[Originally published on December 4, 2006.]
Last night I sliced open that one Fuyu persimmon from this year’s harvest [on Ironwood Place in Chapel Hill, North Carolina], preparing twenty or thirty thin slices for our dessert. (There was only the one fruit because, after last year’s Fuyu harvest of over 300, I apparently pruned the tree more severely than I should have. I won’t go into the theory of persimmon cultivation; anyway, my imperfect practice of it tends to disqualify me from stating it.)
The slices were delectable! “How can a persimmon get so sweet,” my wife asked in awe.

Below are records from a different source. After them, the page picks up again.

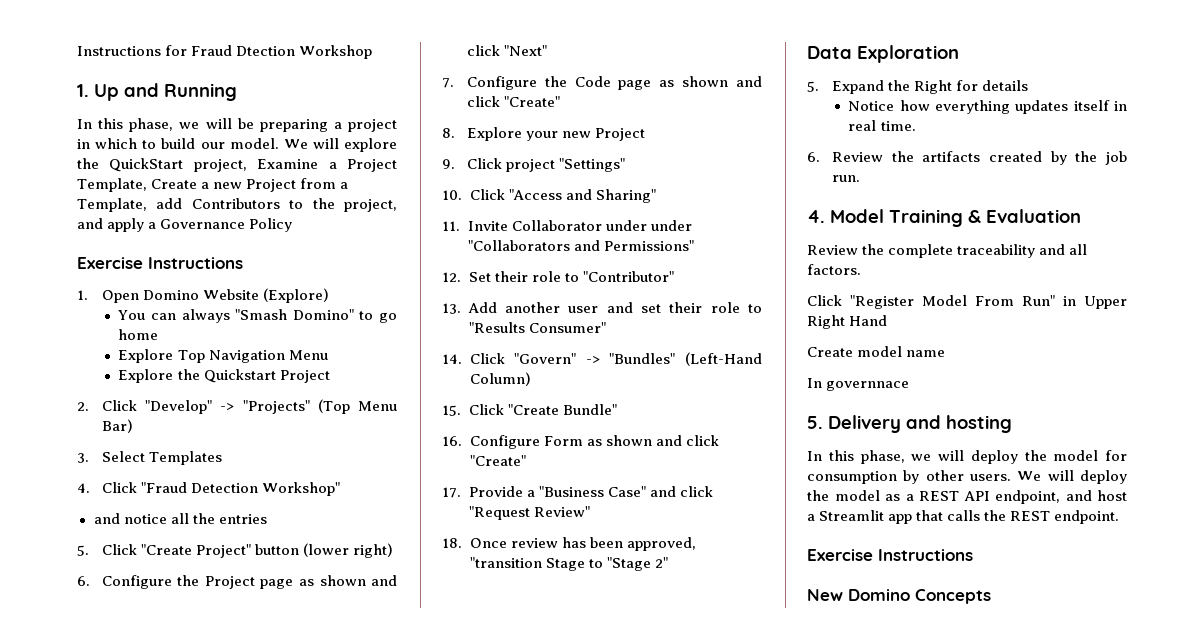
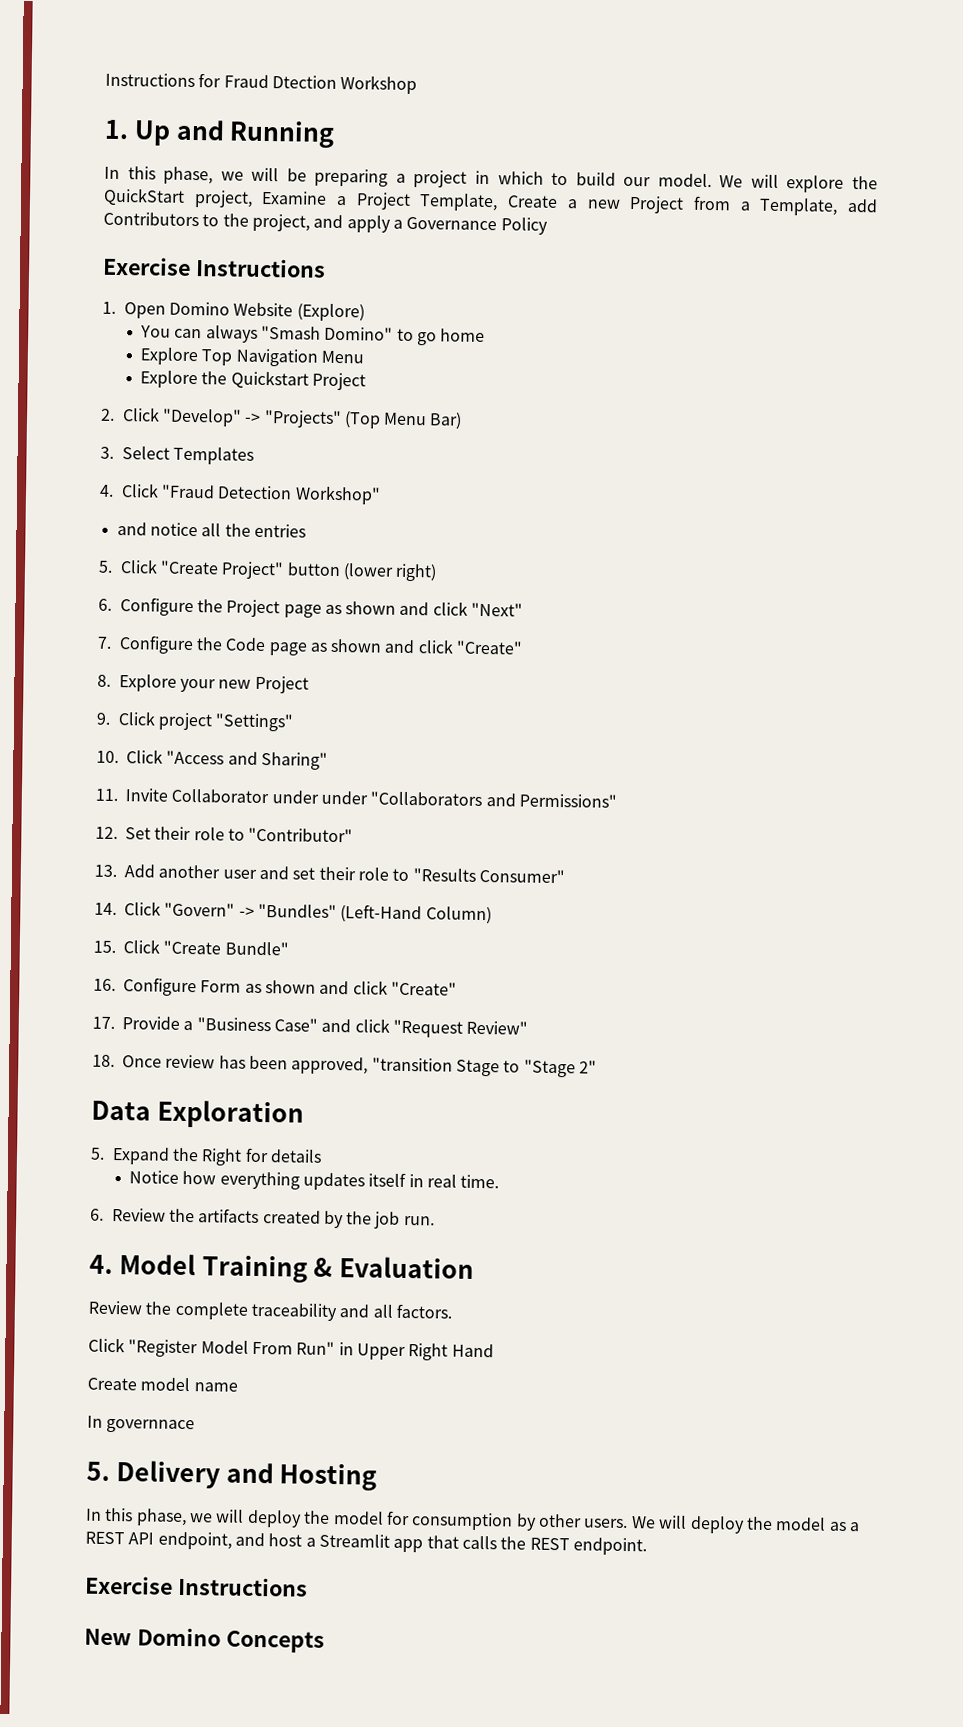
- 5. Delivery and hosting
+ 5. Delivery and Hosting

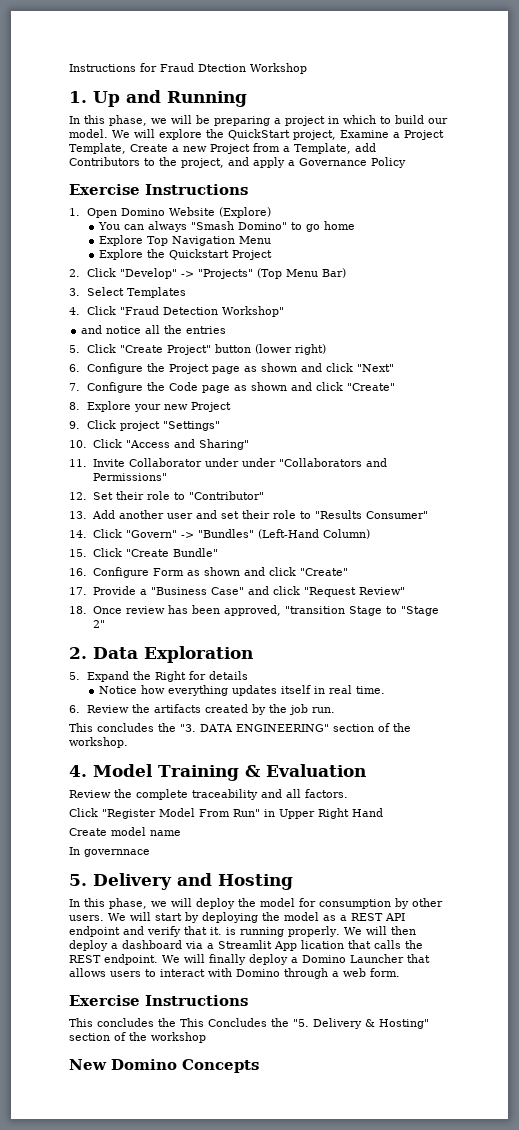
- Data Exploration
+ 2. Data Exploration
+ This concludes the "3. DATA ENGINEERING" section of the workshop.
- We will deploy the model as a REST API endpoint, and host a Streamlit app that calls the REST endpoint.
+ We will start by deploying the model as a REST API endpoint and verify that it. is running properly. We will then deploy a dashboard via a Streamlit App lication that calls the REST endpoint. We will finally deploy a Domino Launcher that allows users to interact with Domino through a web form.
  Exercise Instructions
+ This concludes the This Concludes the "5. Delivery & Hosting" section of the workshop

This morning, as I was walking our poodle Wally [then age 10] around our cul-de-sac, I remembered the Fuyu slices and felt a rush of gratitude that we had had them to enjoy. My natural impulse was to thank God [then already infinitely both old and young?]. But then I remembered: I don’t know that God exists. My next thought was that I don’t know, either, that God doesn’t exist. I believe neither that God exists nor that God does not exist, which is not equivalent to believing that God does not exist. The former is a statement of agnosticism, the latter of atheism.
But I realized that, when gratitude rushes over me so strongly that I want to express it, I prefer to say thank you to God who may or may not exist than to have the feeling stifled in what would amount to the solipsism of atheism.
At any rate, that’s how I feel this morning. This is how far my thinking has so far brought me.